USSEC Holds Successful 11th Global Agribusiness Outlook for Southeast Asia
- General News
USSEC, together with the US Grains Council (USGC), and the Foreign Agricultural Service of the United States Department of Agriculture (FAS‐USDA), hosted the 11th Southeast Asia U.S. Agricultural Co-operators Conference (ACC) in Danang, Vietnam from August 26-29.
The 11th ACC in Southeast Asia boasted record participant levels exceeding 190 grower leaders, trade professionals and decision-makers in feed and food commodities, well above the initial 120-participant cap for the event. This annual program brings together key buyers from across Southeast Asia and leading U.S. suppliers of soybeans and meal in a unique trade opportunity.
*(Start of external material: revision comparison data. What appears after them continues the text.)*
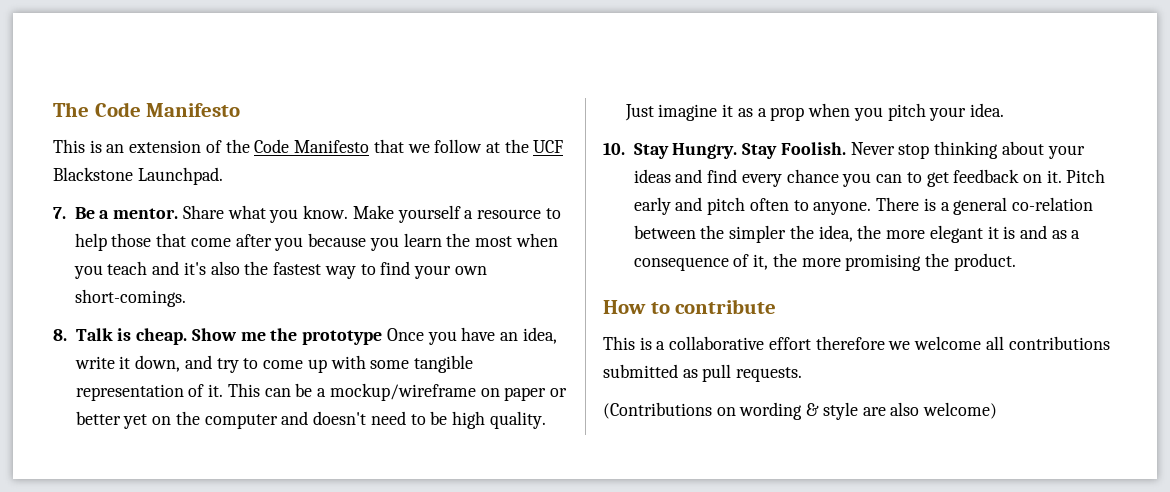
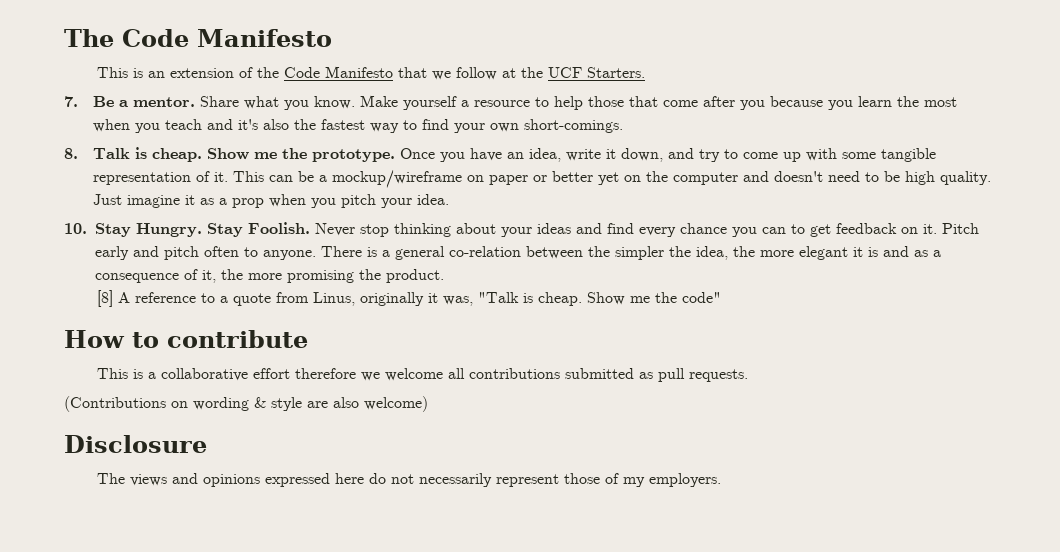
- This is an extension of the Code Manifesto that we follow at the UCF Blackstone Launchpad.
+ This is an extension of the Code Manifesto that we follow at the UCF Starters.
- Show me the prototype Once you have an idea, write it down, and try to come up with some tangible representation of it.
+ Show me the prototype. Once you have an idea, write it down, and try to come up with some tangible representation of it.
+ [8] A reference to a quote from Linus, originally it was, "Talk is cheap. Show me the code"
+ Disclosure
+ The views and opinions expressed here do not necessarily represent those of my employers.

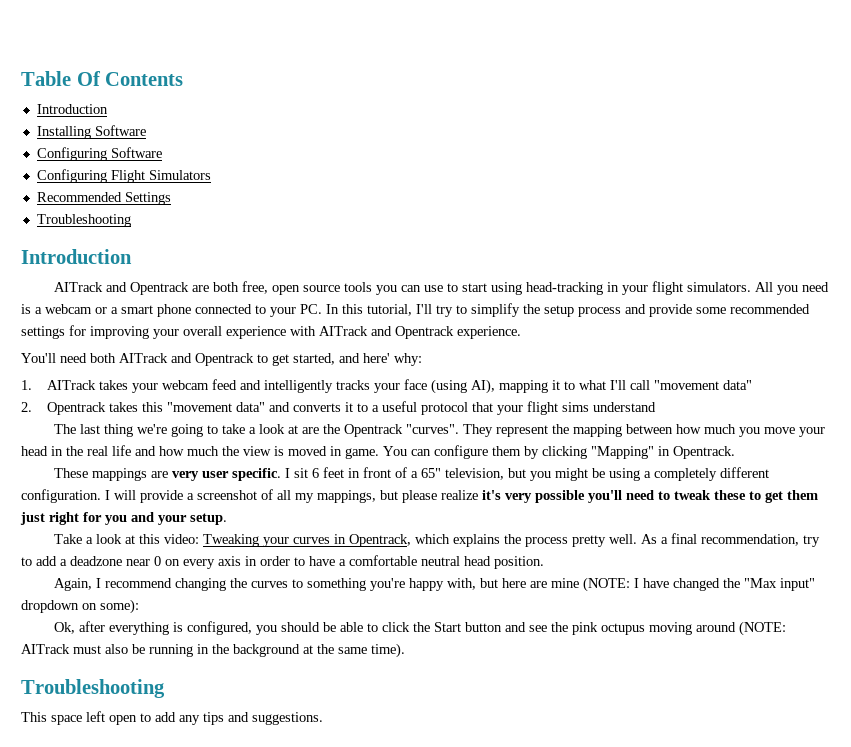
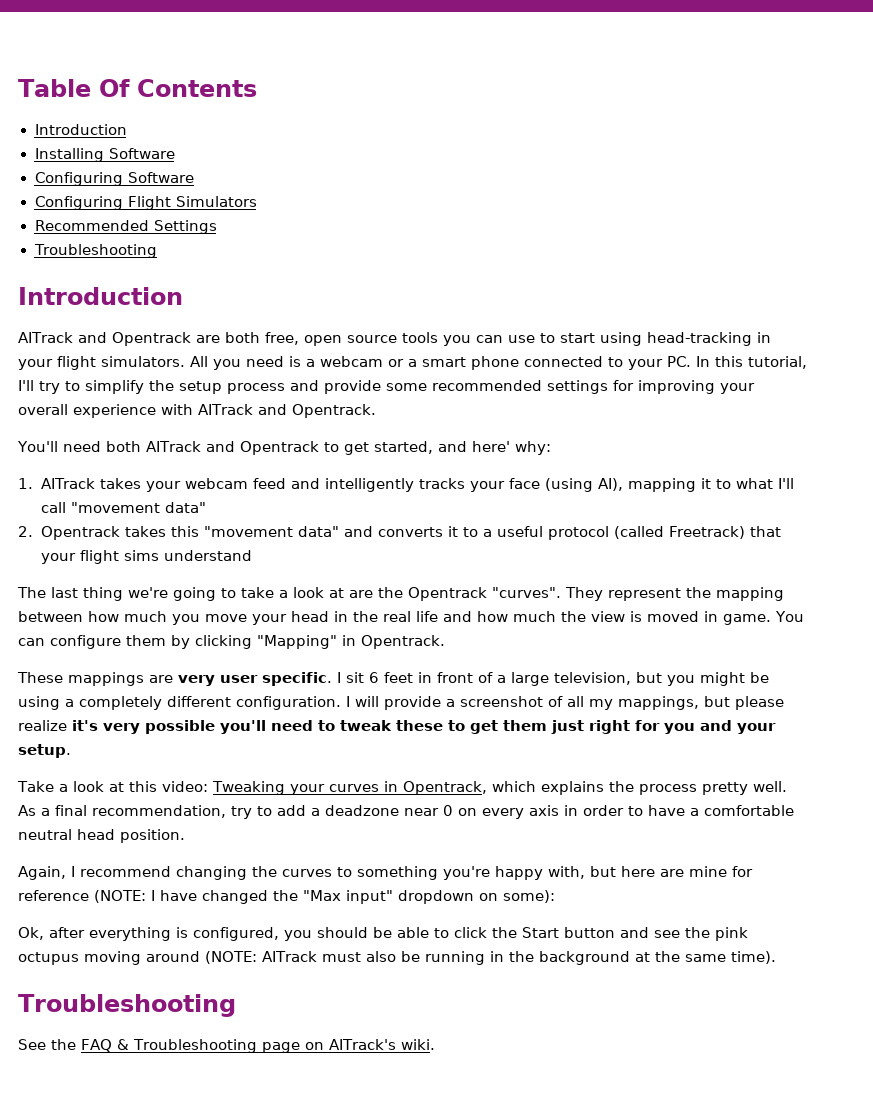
- All you need is a webcam or a smart phone connected to your PC. In this tutorial, I'll try to simplify the setup process and provide some recommended settings for improving your overall experience with AITrack and Opentrack experience.
+ All you need is a webcam or a smart phone connected to your PC. In this tutorial, I'll try to simplify the setup process and provide some recommended settings for improving your overall experience with AITrack and Opentrack.
- 2. Opentrack takes this "movement data" and converts it to a useful protocol that your flight sims understand
+ 2. Opentrack takes this "movement data" and converts it to a useful protocol (called Freetrack) that your flight sims understand
- I sit 6 feet in front of a 65" television, but you might be using a completely different configuration.
+ I sit 6 feet in front of a large television, but you might be using a completely different configuration.
- Again, I recommend changing the curves to something you're happy with, but here are mine (NOTE: I have changed the "Max input" dropdown on some):
+ Again, I recommend changing the curves to something you're happy with, but here are mine for reference (NOTE: I have changed the "Max input" dropdown on some):
- This space left open to add any tips and suggestions.
+ See the FAQ & Troubleshooting page on AITrack's wiki.

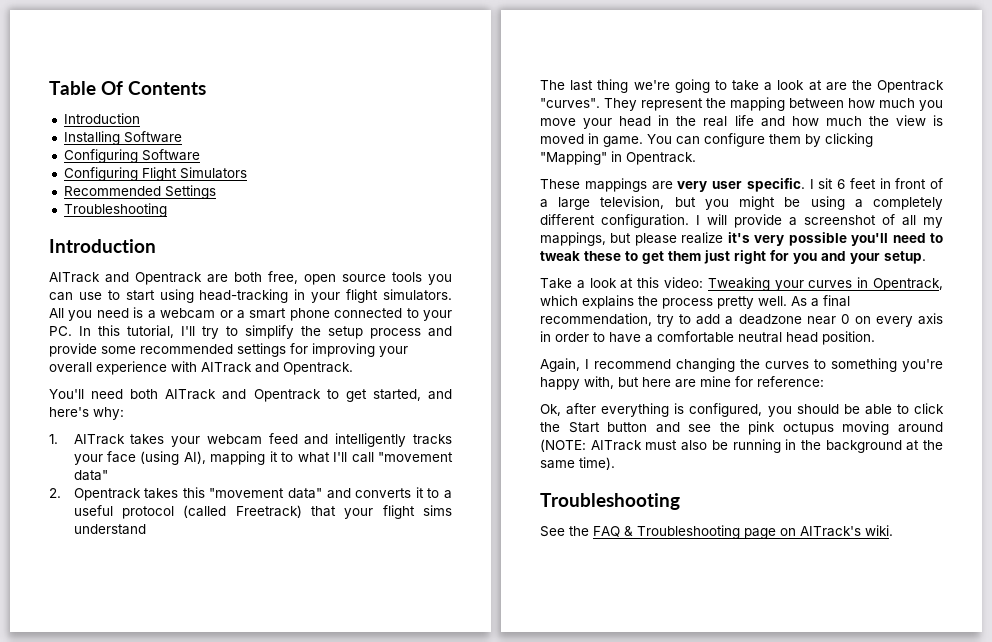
- You'll need both AITrack and Opentrack to get started, and here' why:
+ You'll need both AITrack and Opentrack to get started, and here's why:
- Again, I recommend changing the curves to something you're happy with, but here are mine for reference (NOTE: I have changed the "Max input" dropdown on some):
+ Again, I recommend changing the curves to something you're happy with, but here are mine for reference:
The keen interest in U.S. soy as demonstrated during the conference comes at a time when feed demand is on the rise in Southeast Asia on the back of growing incomes and strong appetites for meat and quality food products. According to FAS-USDA estimates, Southeast Asian soymeal imports have doubled in the last decade to 2014/15, from 7 million metric tons (MMT) to over 14 MMT, while soybean imports over the period have nearly doubled from 3.7 MMT to 6.23 MMT.
USSEC’s offices in these booming regional markets include Indonesia, Malaysia, Singapore, Thailand, Vietnam, and the Philippines, the top buyer of U.S. soymeal after Mexico. Myanmar is also gaining ground as a market to watch as liberalization in its political economy advances the country’s growth potential.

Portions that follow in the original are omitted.